When resonance is reached, the end point of the metal or glass rod will burst into fire. The coupling from the final amplifier tank to the output tank can also be tuned for more or less coupling. The greatest coupling does not always make the biggest flame. About one half coupling is recommended for maximum Q.

Why does the glass or metal rod act as it does? When a parallel-resonant circuit is tuned to resonance it has a very high impedance and consequently a high voltage across it. If the Q of our circuit is high then there will be a very high voltage at a very low current. across the output tank at resonance.

This voltage is in the millions. Oscillating at 14 megacycles, there is no way to radiate this high power. A small six-inch rod when placed at this point offers very little impedance to the resonant tank; therefore the Q of the circuit is not affected and the high voltage will be at the end point of the rod. This high-potential energy has no place to go other than out the end point of the rod into the air. As this energy is rushing out the small end point of the rod the rod is bound to get hot. It appears that it is not the current that is making the rod hot enough to burn, but the high voltage constantly pounding away at 14,000,000 times per second. Almost anything would get hot if you pounded it at that pressure and frequency!

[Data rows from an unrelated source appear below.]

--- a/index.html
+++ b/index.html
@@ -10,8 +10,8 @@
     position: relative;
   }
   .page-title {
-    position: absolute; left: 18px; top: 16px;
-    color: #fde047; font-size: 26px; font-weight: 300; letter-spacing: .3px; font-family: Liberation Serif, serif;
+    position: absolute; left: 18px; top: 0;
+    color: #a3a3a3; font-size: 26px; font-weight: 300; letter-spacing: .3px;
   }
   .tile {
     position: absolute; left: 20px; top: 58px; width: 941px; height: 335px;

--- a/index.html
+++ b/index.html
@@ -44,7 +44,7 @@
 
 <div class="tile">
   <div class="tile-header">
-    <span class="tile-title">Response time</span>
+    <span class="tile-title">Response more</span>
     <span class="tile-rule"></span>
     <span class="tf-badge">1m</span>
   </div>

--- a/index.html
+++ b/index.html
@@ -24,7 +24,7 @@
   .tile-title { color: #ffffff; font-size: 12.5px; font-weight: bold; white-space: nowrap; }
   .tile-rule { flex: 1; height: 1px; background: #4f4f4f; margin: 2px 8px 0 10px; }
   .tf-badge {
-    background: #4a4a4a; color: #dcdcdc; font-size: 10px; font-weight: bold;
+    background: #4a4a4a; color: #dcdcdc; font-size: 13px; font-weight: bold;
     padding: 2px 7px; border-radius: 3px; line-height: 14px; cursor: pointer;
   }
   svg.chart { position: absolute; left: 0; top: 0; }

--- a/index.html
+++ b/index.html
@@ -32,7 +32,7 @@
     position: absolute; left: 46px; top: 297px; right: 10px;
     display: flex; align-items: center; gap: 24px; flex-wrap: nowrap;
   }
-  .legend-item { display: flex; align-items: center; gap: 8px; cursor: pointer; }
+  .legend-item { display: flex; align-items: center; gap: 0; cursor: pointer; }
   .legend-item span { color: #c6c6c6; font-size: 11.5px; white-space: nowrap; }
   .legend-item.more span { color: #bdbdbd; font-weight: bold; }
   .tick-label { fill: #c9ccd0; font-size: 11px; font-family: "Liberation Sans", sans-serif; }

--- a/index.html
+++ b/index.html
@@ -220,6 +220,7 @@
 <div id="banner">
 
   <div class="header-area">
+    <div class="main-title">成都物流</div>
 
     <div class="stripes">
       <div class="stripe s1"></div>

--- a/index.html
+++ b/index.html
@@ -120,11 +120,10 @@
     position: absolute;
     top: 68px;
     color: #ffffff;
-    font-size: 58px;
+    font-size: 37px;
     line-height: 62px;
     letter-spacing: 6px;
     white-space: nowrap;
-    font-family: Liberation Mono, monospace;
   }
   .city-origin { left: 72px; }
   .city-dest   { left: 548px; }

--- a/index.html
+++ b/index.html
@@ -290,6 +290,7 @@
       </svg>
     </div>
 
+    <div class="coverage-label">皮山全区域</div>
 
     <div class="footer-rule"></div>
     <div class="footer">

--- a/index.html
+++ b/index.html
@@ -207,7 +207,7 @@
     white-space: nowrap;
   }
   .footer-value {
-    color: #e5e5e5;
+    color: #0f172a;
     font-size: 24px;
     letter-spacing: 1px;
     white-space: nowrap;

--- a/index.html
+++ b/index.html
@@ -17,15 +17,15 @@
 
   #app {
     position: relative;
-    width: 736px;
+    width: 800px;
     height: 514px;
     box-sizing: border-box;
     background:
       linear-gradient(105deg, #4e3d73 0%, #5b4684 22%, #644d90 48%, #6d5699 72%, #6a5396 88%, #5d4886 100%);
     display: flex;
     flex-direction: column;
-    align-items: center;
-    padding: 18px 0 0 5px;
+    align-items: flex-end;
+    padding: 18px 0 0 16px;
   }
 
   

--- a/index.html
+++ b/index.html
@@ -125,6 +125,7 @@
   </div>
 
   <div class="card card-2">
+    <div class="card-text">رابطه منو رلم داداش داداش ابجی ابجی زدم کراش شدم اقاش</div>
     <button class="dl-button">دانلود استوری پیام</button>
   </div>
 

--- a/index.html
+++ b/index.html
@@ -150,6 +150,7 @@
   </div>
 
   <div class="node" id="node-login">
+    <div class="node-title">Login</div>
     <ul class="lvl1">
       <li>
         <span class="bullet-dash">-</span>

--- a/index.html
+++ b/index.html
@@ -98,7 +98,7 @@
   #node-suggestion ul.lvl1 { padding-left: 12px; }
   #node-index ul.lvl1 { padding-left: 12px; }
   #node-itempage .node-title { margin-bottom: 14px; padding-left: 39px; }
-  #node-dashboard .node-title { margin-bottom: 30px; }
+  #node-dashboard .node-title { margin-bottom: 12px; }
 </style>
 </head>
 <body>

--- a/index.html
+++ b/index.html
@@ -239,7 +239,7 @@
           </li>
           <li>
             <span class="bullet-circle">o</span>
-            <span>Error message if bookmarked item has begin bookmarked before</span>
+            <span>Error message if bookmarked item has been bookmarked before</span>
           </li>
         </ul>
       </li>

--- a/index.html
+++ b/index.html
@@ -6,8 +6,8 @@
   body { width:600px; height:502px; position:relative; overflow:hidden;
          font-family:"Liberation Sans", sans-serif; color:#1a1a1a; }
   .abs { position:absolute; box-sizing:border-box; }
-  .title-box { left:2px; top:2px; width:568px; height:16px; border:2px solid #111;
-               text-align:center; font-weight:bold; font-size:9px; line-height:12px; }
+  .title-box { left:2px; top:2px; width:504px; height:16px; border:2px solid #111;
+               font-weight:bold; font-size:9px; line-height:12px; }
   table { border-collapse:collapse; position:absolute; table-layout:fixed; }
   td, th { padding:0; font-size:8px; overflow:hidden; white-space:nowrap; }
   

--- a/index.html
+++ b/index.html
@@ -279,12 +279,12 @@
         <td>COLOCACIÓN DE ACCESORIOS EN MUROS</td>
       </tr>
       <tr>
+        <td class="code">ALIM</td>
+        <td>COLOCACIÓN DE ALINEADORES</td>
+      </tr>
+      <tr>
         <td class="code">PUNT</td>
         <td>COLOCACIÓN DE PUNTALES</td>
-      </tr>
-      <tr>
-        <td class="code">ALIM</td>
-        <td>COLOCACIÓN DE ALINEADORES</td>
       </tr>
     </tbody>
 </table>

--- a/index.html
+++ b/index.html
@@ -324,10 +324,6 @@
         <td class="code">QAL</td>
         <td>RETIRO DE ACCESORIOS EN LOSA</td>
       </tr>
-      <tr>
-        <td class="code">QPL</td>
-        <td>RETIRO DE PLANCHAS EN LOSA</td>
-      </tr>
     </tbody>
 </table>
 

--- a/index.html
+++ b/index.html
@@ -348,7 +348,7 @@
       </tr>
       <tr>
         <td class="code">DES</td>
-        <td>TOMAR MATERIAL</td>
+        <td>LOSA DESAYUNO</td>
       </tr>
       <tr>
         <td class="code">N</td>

The temperature of the flame depends on the type of metal burning. Metals with a higher melting point will take a fraction of a second longer to reach that melting point. As long as a metal has not reached its melting point its end point remains small, giving the energy leaving it a small path out, but when its melting point is reached, the end is much larger and offers less resistance to the outgoing energy and the temperature will stay at the vapor and melting point of the metal used.

The only factor that would seem to limit the temperatures that may be attained would be the amount of energy used and the pressure behind it. In this experiment 1,000 watts appear to be sufficient to burn almost any metal.

Upon closer examination of the contents of the flame it was found to contain vapor of the element that was emitting the flame as well as a mixture of the oxide of that element. The light that comes from the flame is that which is given off from any metal when it burns, plus some ionization of the vapor by the r.f. in the tank circuit.

END

* patent pending

Editor note: See the follow-up article in Radio Electronics of February, 1953.